Kazuki Hamasaki created LANG-857:
------------------------------------
Summary: Bad surrogate pair handling in the CharSequenceTranslator
Key: LANG-857
URL: https://issues.apache.org/jira/browse/LANG-857
Project: Commons Lang
Issue Type: Bug
Components: lang.text.translate.*
Affects Versions: 3.x
Reporter: Kazuki Hamasaki
Priority: Minor
Attachments: CharSequenceTranslator_translate.patch
I found that there is bad surrogate pair handling in the CharSequenceTranslator
This is a simple test case for this problem.
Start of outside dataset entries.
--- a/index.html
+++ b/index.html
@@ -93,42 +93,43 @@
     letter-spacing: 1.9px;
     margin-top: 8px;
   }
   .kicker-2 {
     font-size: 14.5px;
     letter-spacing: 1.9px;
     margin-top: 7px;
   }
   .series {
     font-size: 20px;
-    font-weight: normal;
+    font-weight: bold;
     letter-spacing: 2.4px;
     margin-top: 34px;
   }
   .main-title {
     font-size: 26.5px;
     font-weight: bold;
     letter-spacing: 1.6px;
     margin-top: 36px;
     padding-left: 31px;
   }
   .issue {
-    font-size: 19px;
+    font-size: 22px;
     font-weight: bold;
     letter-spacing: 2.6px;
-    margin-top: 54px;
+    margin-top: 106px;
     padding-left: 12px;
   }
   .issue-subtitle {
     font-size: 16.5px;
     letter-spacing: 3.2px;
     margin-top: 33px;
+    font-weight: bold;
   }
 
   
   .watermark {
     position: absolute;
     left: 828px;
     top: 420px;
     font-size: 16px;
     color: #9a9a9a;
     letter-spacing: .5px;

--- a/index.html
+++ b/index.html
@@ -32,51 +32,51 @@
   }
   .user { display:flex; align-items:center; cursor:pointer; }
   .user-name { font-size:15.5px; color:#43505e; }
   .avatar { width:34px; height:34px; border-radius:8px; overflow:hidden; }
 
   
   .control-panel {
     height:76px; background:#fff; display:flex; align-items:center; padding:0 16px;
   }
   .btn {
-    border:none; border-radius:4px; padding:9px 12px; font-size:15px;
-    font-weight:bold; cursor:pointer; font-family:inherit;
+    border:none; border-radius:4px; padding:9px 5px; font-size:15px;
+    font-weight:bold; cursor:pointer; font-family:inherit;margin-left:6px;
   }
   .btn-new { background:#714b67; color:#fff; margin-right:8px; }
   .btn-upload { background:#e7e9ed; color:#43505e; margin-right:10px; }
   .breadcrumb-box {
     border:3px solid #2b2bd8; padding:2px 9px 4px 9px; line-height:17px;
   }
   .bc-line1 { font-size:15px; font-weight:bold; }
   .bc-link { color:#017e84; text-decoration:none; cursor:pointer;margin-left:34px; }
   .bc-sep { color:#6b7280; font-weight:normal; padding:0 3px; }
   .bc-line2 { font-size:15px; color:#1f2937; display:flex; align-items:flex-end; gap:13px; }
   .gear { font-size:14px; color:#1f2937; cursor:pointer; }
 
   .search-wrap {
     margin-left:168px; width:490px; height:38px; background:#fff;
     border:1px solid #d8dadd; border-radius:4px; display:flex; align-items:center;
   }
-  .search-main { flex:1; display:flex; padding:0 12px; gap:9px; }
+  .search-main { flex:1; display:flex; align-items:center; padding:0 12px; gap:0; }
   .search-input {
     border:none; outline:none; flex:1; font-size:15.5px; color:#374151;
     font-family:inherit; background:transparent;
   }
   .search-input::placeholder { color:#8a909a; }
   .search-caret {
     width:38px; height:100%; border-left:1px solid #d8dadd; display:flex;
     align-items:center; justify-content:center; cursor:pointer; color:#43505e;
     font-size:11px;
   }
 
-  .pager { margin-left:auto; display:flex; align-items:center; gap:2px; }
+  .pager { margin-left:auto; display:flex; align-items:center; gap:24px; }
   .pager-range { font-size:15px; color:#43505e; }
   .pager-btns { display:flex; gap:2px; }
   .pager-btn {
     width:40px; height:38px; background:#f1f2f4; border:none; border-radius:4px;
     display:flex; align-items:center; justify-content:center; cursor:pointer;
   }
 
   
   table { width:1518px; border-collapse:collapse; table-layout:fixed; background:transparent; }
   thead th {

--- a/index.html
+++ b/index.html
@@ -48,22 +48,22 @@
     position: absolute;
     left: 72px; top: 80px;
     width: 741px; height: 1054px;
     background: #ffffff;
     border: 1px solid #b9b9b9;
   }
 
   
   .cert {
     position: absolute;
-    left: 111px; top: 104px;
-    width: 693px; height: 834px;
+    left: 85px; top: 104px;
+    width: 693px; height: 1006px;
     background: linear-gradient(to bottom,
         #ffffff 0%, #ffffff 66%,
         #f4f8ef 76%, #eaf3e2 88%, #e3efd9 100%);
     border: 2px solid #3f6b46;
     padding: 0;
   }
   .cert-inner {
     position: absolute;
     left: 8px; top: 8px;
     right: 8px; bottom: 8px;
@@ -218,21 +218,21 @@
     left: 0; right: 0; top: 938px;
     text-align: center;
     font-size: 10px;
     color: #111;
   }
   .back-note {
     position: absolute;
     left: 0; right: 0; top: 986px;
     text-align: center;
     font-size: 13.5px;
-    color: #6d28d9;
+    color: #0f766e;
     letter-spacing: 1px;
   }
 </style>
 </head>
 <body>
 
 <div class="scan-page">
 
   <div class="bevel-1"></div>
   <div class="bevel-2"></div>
\uD83D\uDE30 is a surrogate pair.
{code:java}
@Test
public void testEscapeSurrogatePairs() throws Exception {
assertEquals("\uD83D\uDE30", StringEscapeUtils.escapeCsv("\uD83D\uDE30"));
}
{code}
You'll get the exception as shown below.
{code}
java.lang.StringIndexOutOfBoundsException: String index out of range: 2
at java.lang.String.charAt(String.java:658)
at java.lang.Character.codePointAt(Character.java:4668)
at
org.apache.commons.lang3.text.translate.CharSequenceTranslator.translate(CharSequenceTranslator.java:95)
at
org.apache.commons.lang3.text.translate.CharSequenceTranslator.translate(CharSequenceTranslator.java:59)
at
org.apache.commons.lang3.StringEscapeUtils.escapeCsv(StringEscapeUtils.java:556)
{code}
Patch attached, the method affected:
# public final void translate(CharSequence input, Writer out) throws IOException
--
This message is automatically generated by JIRA.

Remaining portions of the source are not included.